EXERCISE OBJECTIVE: Nothing but the lines from the top of the records through the line with "text: Thời ->" should be returned, exactly, and without pictures.

-- INPUT DATA follows --

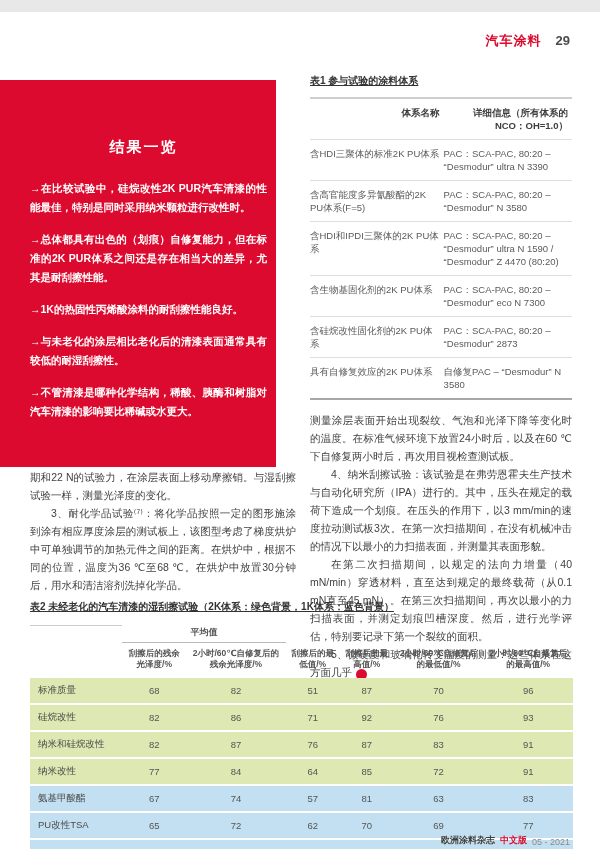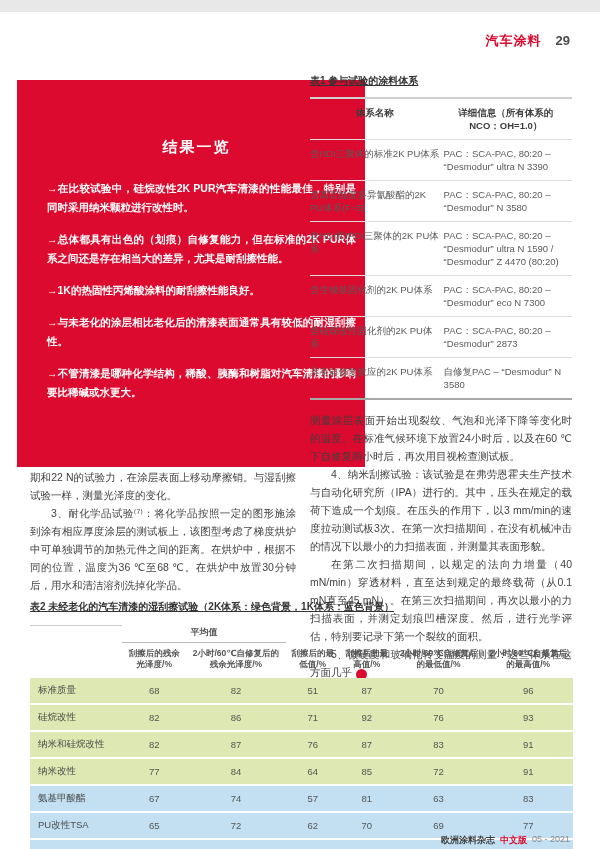"体系名称" table.t1 th { text-align: center -> right }
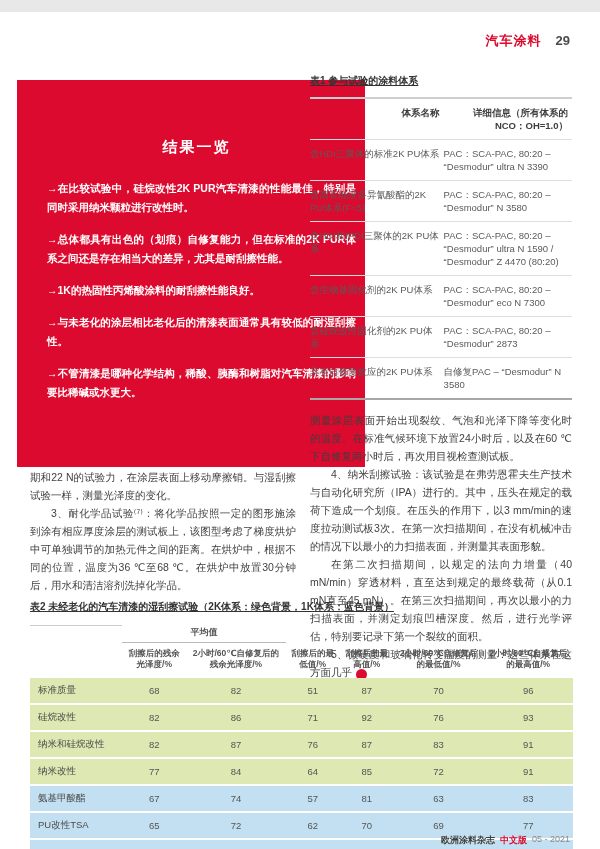"结果一览" .red-panel { left: 17px -> 0; width: 348px -> 276px }
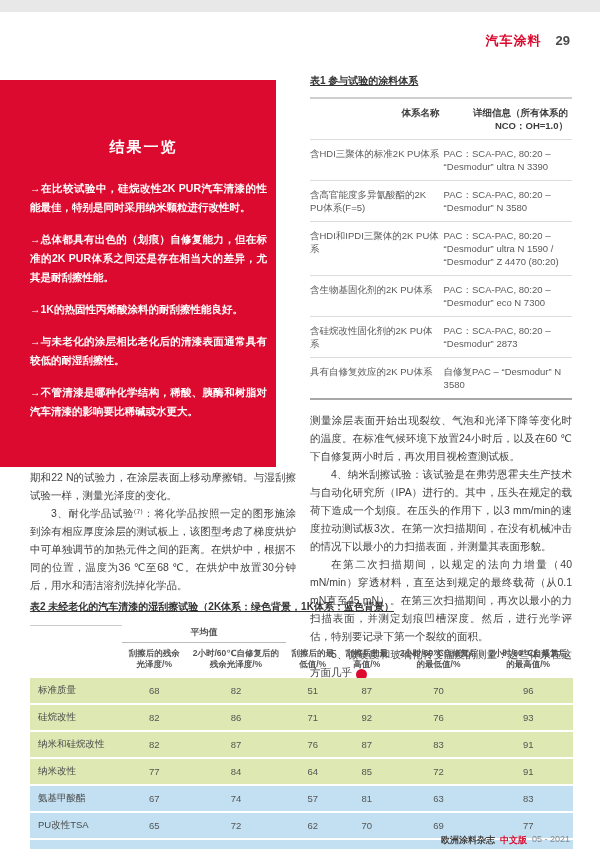"欧洲涂料杂志" .footer { align-items: flex-start -> flex-end }
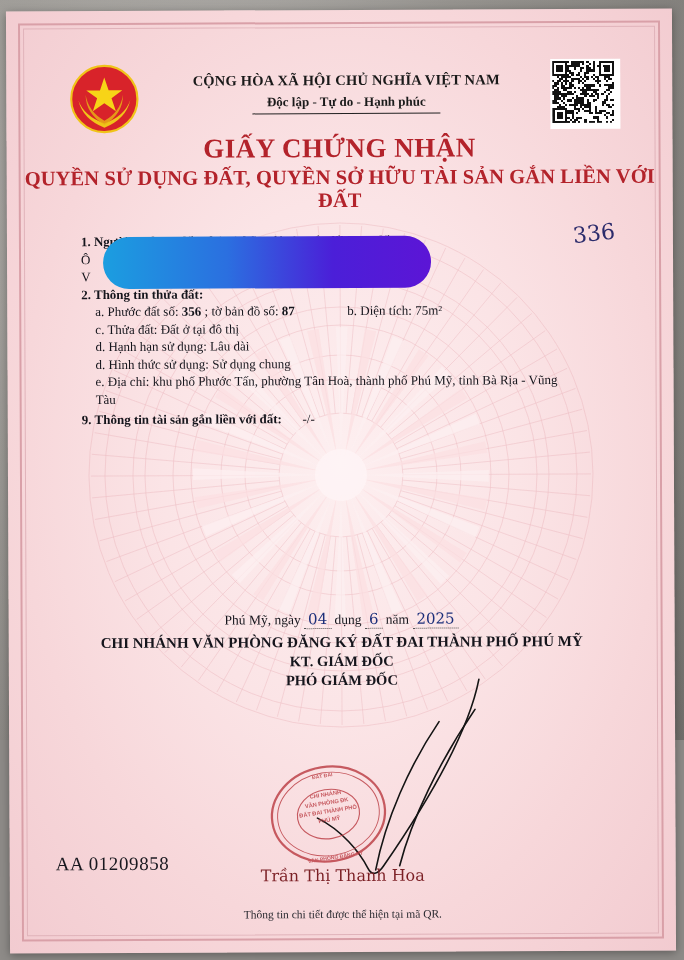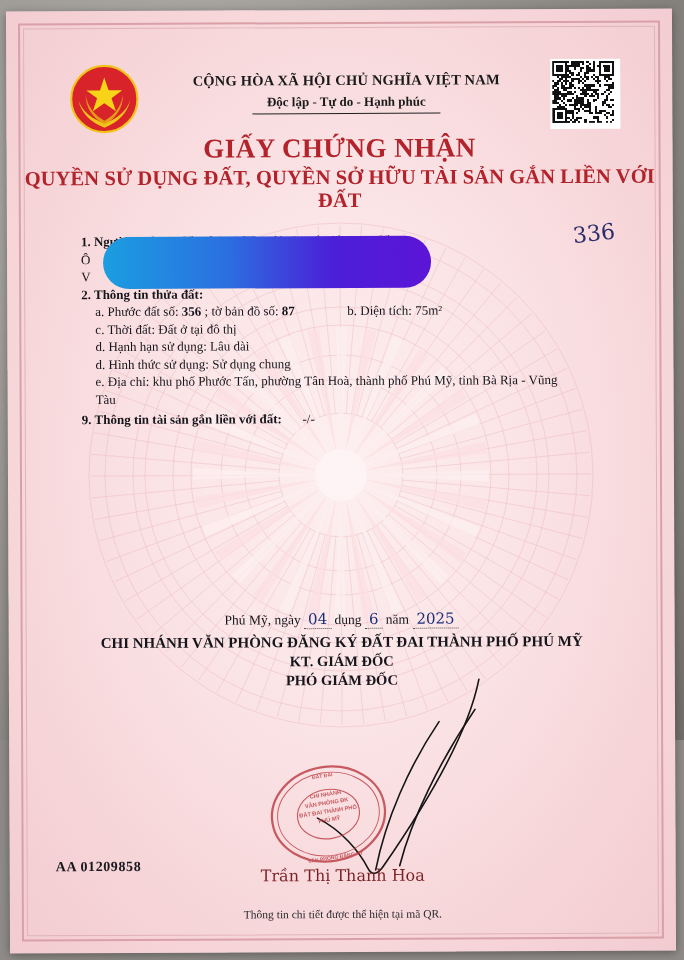"c. Thời đất:" span { text: Thời -> Thửa }
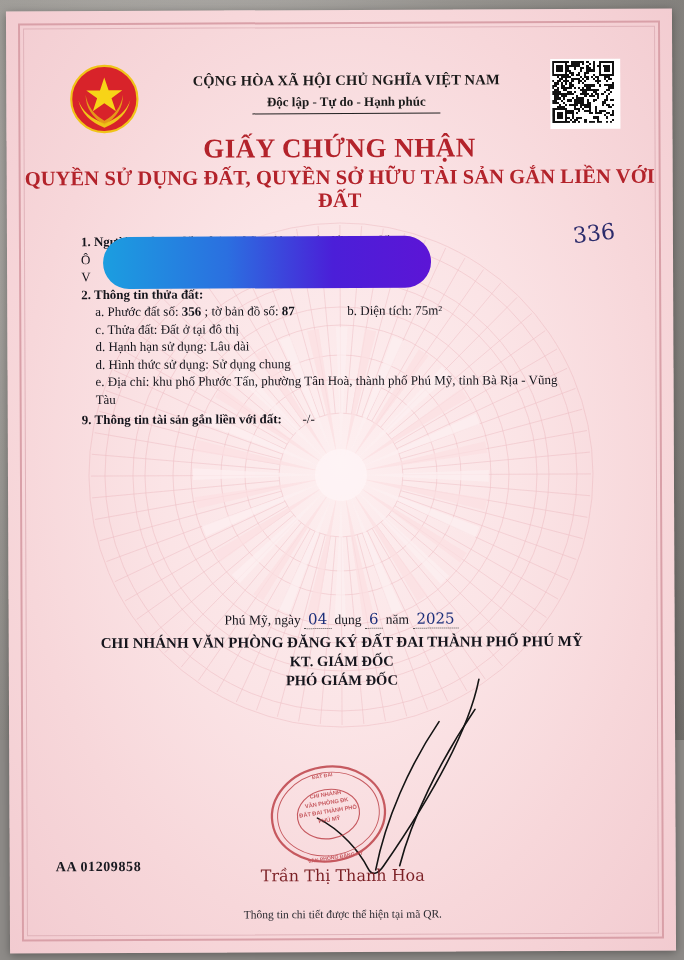"AA 01209858" .serial { font-size: 14px -> 19px; font-weight: bold -> normal; margin-top: 6px -> none }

-- INPUT DATA concluded --

COMPLETED TASK:
"体系名称" table.t1 th { text-align: center -> right }
"结果一览" .red-panel { left: 17px -> 0; width: 348px -> 276px }
"欧洲涂料杂志" .footer { align-items: flex-start -> flex-end }
"c. Thời đất:" span { text: Thời -> Thửa }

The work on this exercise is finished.